Still, I don’t believe that’s enough, and not just because Sylvester Stallone is not actually a stupid man and wouldn’t be bothered writing that script. (Remember that his other Oscar nomination is for original screenplay.) He’s smart enough to see this film as something that would succeed, so there had to be something there. My belief is that, in addition to the blowing of things up, this series of films intersects at two peculiar pop culture axes that mean they were almost in a way inevitable.
The first, not new, is the power of nostalgia. while you watch Sylvester Stallone blowing things up alongside Dolph Lundgren, you can remember having watched Sylvester Stallone and Dolph Lundgren whaling the tar out of one another in Rambo IV, if you enjoyed Rambo IV. You can’t even really necessarily say that you’re remembering these guys in better movies, because while some of their previous movies were quite good, I’m going to have to play the Stop or My Mom Will Shoot! card. And the fact that one of these guys was in a grand total of five movies before making it on the poster. He’s also the only one of the lot I’d never heard of, making him a nostalgia miss for me. But for males my age, this is a cavalcade of movies surreptitiously watched on cable when parents weren’t home in the late ’80s. There’s a strong market for that.

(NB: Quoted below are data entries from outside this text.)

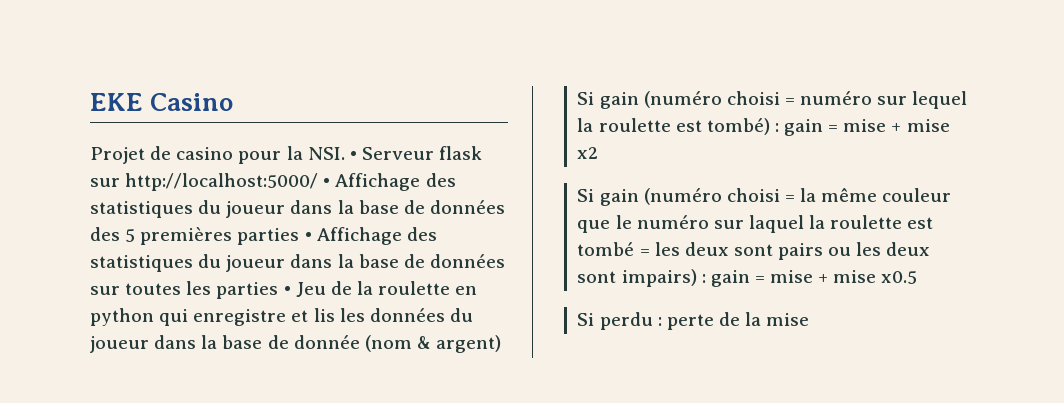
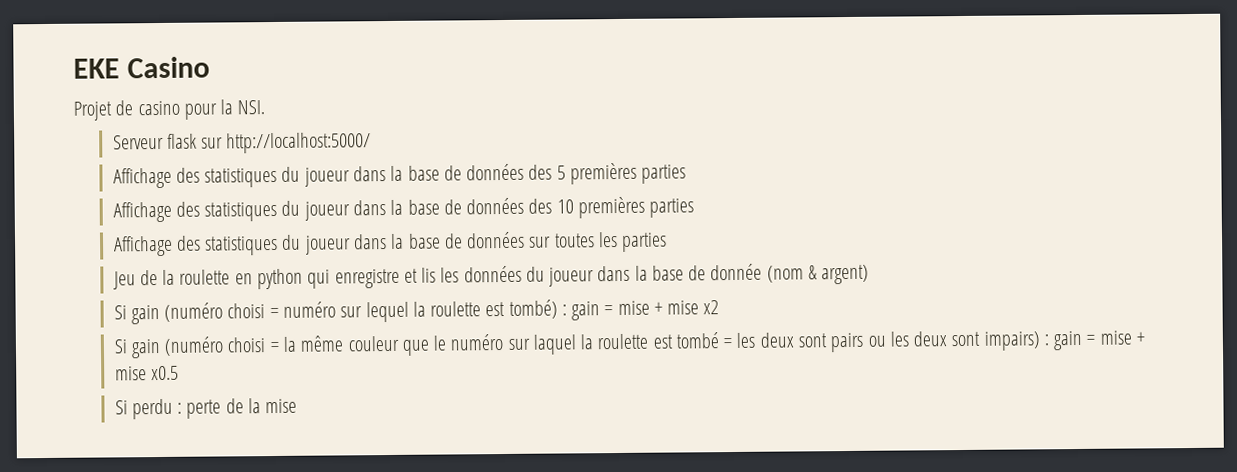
[349,151,357,160] • -> (266, 107) //
[323,178,331,187] • -> (372, 143) //
[304,232,312,241] • -> [112,196,695,223] // Affichage des statistiques du joueur dans la base de données des 10 premières parties //
[283,286,291,295] • -> (668, 242) //

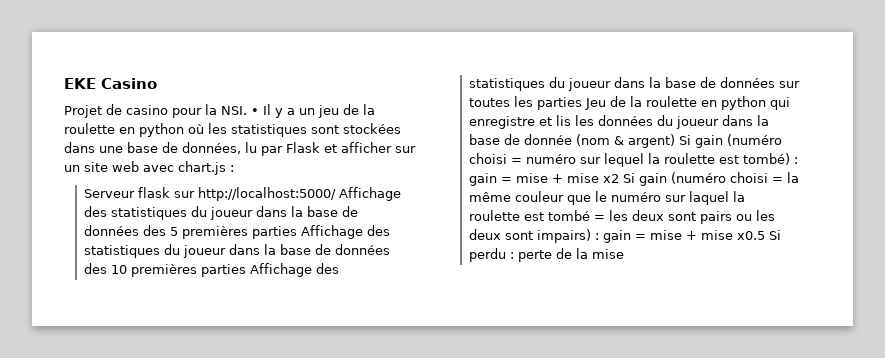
(266, 107) none -> [251,104,375,118] [64,123,401,137] [64,142,416,156] [64,161,234,175] • Il y a un jeu de la roulette en python où les statistiques sont stockées dans une base de données, lu par Flask et afficher sur un site web avec chart.js :
(372, 143) // -> (337, 194) none
(687, 174) // -> (298, 232) none
(695, 208) // -> (247, 270) none
(668, 242) // -> (583, 103) none
(870, 274) // -> (676, 141) none
(720, 307) // -> (620, 178) none
(179, 373) // -> (766, 235) none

The second I think is newer. These days, it seems as though a lot of people seem to think that making a reference and making a joke are the same thing. There’s a laughter born of “I recognize that thing!” I believe this is why Family Guy is so popular. (Not a new observation, I admit.) The Arnold Schwarzenegger character (he’s not on the poster and therefore not in the above calculations) is said to want to be President, and it’s funny, because he was governor! He says Stallone’s character loves playing in the jungle, and that references Rambo II! (A movie I’ve actually seen, because I was forced to for a class.) You don’t have to worry about making the references funny, because making the references is enough.
I’m probably oversimplifying, since this entire piece is built off tangential exposure and IMDb. I admit that. I don’t know, for example, why Eric Roberts isn’t on the poster but this Randy Couture guy is. However, it seems to me that pitches don’t much involve plot anyway, not for action movies. When this movie was sold, I think it was probably sold based on nostalgia and the weird “reference equals joke” thing we have going of late. And clearly, it worked, or anyway something did, because the whole thing is still going.